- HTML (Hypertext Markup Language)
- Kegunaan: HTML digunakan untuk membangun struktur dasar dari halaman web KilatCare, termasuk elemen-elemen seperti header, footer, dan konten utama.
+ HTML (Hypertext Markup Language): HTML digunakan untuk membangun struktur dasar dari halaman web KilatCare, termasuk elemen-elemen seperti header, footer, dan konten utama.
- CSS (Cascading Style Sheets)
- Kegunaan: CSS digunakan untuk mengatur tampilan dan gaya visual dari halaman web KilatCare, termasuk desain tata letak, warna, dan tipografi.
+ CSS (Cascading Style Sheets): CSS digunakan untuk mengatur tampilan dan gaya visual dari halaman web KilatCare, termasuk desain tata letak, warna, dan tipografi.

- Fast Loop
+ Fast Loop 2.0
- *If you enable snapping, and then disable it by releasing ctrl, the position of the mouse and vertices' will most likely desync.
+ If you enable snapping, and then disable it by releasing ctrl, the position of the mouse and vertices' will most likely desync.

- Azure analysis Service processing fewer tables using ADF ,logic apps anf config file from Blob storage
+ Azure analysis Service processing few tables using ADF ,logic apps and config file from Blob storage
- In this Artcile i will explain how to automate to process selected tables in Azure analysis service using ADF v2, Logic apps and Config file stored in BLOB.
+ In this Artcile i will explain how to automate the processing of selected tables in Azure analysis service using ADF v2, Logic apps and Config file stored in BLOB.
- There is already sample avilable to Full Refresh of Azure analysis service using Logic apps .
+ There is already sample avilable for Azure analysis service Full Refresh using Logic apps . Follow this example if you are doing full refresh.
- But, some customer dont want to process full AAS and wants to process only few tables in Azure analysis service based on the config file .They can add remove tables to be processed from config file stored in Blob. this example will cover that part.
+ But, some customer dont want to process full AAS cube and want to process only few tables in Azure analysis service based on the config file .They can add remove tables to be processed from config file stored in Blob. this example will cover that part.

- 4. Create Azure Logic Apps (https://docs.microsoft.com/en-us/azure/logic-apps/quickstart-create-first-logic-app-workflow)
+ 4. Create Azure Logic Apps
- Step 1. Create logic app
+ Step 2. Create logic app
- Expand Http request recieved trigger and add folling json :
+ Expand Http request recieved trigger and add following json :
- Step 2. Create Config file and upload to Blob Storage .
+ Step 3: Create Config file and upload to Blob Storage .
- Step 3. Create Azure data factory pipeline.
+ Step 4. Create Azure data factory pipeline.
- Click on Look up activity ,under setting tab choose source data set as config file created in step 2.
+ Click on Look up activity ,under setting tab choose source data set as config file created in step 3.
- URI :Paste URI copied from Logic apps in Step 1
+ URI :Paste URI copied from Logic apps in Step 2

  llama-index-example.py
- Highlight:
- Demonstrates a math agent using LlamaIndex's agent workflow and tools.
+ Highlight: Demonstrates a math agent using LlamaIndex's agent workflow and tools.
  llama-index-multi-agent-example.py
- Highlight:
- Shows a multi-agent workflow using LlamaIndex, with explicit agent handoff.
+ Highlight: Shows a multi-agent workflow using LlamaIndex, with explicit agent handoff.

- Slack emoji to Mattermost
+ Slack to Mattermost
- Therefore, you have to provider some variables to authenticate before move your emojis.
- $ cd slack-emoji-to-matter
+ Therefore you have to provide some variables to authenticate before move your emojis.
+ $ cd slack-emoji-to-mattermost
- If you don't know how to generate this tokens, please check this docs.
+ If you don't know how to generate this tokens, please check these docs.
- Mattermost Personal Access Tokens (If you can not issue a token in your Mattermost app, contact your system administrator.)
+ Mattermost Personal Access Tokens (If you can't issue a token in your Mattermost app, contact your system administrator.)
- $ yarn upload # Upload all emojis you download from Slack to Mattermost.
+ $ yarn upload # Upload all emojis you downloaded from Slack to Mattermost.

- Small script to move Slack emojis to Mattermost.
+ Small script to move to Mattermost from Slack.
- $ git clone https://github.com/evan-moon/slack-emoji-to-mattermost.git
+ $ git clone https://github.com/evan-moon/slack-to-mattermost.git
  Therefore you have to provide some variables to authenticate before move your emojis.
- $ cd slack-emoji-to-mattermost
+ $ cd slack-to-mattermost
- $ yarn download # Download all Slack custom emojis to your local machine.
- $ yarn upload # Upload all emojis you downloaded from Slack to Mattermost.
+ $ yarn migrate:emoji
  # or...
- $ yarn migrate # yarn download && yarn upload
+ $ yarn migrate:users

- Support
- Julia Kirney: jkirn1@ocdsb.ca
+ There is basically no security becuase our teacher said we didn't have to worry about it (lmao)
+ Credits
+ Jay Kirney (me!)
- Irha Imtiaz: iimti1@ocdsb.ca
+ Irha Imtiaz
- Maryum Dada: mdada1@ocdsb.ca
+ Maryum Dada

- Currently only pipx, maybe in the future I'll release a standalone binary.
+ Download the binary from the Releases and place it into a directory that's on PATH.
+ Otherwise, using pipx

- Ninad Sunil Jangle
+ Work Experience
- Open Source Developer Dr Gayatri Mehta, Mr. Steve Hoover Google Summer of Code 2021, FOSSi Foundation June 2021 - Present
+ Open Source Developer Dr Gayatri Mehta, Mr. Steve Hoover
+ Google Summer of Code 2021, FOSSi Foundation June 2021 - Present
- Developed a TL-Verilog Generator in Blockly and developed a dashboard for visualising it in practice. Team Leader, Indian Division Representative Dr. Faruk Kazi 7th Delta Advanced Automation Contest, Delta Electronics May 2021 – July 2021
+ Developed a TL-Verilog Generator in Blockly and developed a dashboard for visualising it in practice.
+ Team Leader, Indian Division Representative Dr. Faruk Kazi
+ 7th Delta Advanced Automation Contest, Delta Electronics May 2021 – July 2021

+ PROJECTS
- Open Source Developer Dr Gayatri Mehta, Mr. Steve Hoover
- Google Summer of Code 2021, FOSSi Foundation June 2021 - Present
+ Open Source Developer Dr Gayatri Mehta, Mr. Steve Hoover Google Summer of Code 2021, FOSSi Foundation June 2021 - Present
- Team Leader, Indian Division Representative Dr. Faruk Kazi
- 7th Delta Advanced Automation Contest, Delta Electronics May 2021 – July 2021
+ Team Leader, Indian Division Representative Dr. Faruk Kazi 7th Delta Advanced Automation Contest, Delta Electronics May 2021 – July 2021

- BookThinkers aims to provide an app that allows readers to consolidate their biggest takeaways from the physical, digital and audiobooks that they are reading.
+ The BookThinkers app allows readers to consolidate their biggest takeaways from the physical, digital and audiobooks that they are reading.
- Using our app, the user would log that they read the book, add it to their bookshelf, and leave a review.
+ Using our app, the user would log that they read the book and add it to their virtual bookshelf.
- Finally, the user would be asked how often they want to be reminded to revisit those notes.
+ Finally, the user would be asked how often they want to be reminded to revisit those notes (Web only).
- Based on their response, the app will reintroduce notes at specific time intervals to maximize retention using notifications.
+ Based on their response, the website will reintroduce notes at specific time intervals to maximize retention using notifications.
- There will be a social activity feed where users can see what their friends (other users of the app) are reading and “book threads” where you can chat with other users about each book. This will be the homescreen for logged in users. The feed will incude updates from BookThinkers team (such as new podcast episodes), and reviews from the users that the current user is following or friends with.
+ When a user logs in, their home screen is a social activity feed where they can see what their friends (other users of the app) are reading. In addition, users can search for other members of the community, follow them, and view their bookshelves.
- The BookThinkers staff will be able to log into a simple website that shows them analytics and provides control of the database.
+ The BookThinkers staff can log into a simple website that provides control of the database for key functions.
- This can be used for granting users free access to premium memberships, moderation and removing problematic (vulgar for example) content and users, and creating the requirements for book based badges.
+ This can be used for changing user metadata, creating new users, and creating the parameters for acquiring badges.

- **EXERCISE BRIEF**:
Look back at the entries above and repeat, unchanged, every line from the line holding "- BookThinkers aims" through the line holding "- There will".

- **TASK RESPONSE**:
- BookThinkers aims to provide an app that allows readers to consolidate their biggest takeaways from the physical, digital and audiobooks that they are reading.
+ The BookThinkers app allows readers to consolidate their biggest takeaways from the physical, digital and audiobooks that they are reading.
- Using our app, the user would log that they read the book, add it to their bookshelf, and leave a review.
+ Using our app, the user would log that they read the book and add it to their virtual bookshelf.
- Finally, the user would be asked how often they want to be reminded to revisit those notes.
+ Finally, the user would be asked how often they want to be reminded to revisit those notes (Web only).
- Based on their response, the app will reintroduce notes at specific time intervals to maximize retention using notifications.
+ Based on their response, the website will reintroduce notes at specific time intervals to maximize retention using notifications.
- There will be a social activity feed where users can see what their friends (other users of the app) are reading and “book threads” where you can chat with other users about each book. This will be the homescreen for logged in users. The feed will incude updates from BookThinkers team (such as new podcast episodes), and reviews from the users that the current user is following or friends with.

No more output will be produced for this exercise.